Which lines of the data below contain "精度微秒"? Please show them all.

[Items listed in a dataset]
================================

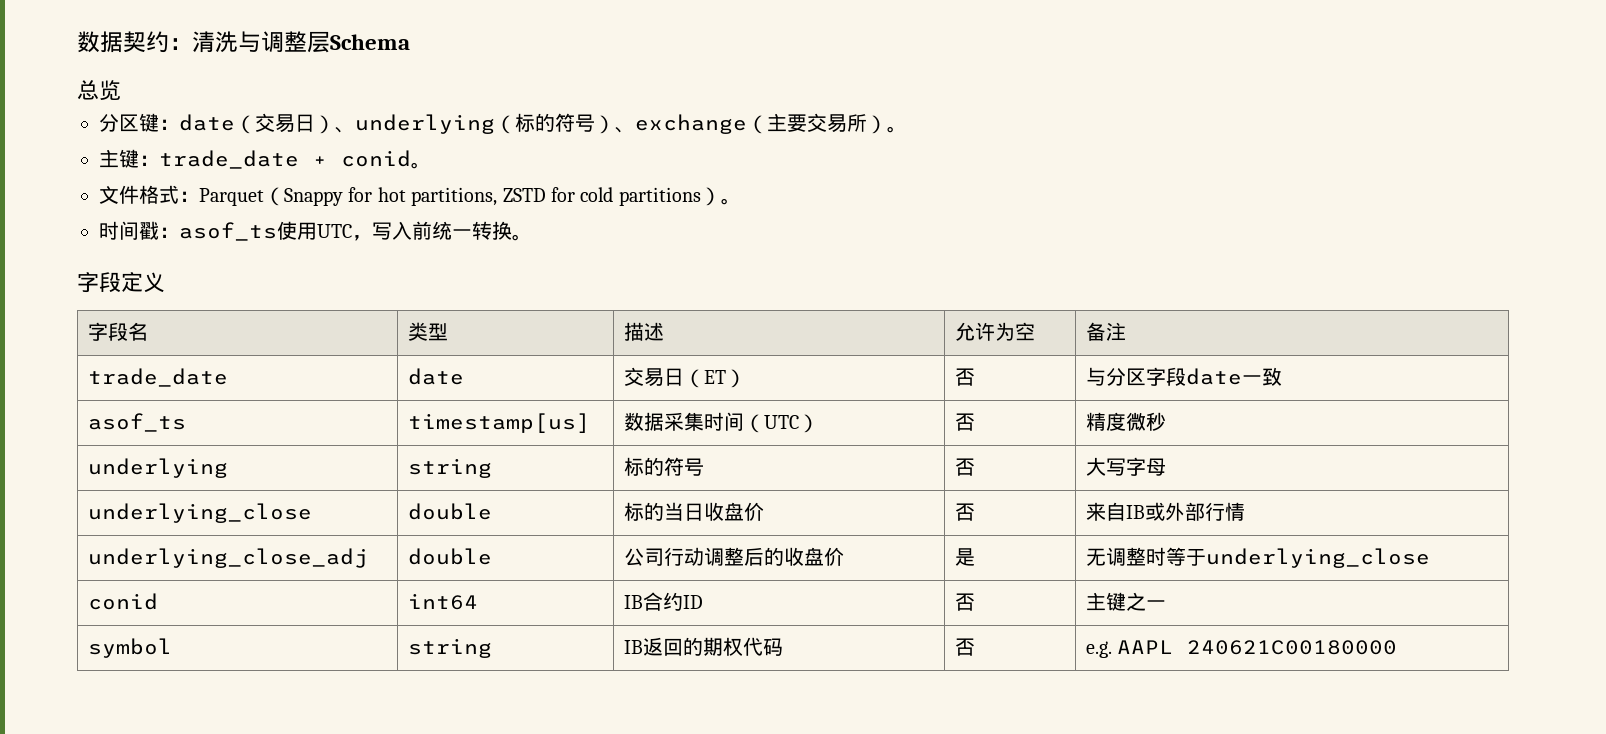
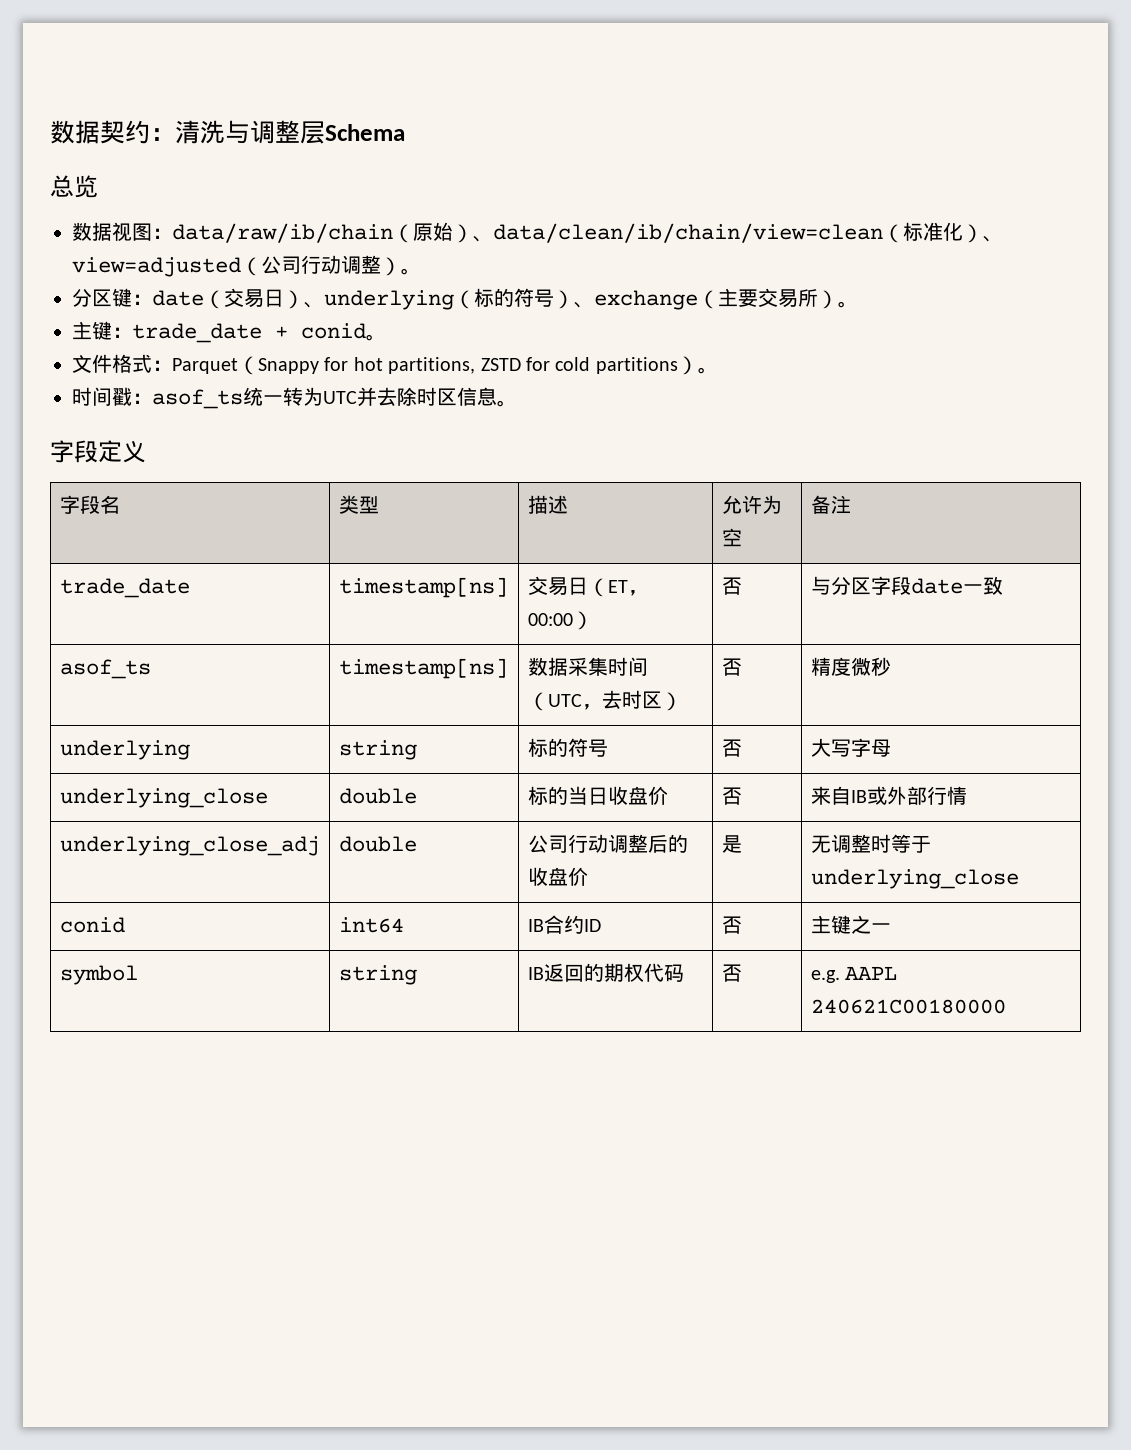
+ 数据视图：data/raw/ib/chain（原始）、data/clean/ib/chain/view=clean（标准化）、view=adjusted（公司行动调整）。
- 时间戳：asof_ts使用UTC，写入前统一转换。
+ 时间戳：asof_ts统一转为UTC并去除时区信息。
- trade_date | date | 交易日（ET） | 否 | 与分区字段date一致
+ trade_date | timestamp[ns] | 交易日（ET，00:00） | 否 | 与分区字段date一致
- asof_ts | timestamp[us] | 数据采集时间（UTC） | 否 | 精度微秒
+ asof_ts | timestamp[ns] | 数据采集时间（UTC，去时区） | 否 | 精度微秒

================================

◆ **Task answer**:
- asof_ts | timestamp[us] | 数据采集时间（UTC） | 否 | 精度微秒
+ asof_ts | timestamp[ns] | 数据采集时间（UTC，去时区） | 否 | 精度微秒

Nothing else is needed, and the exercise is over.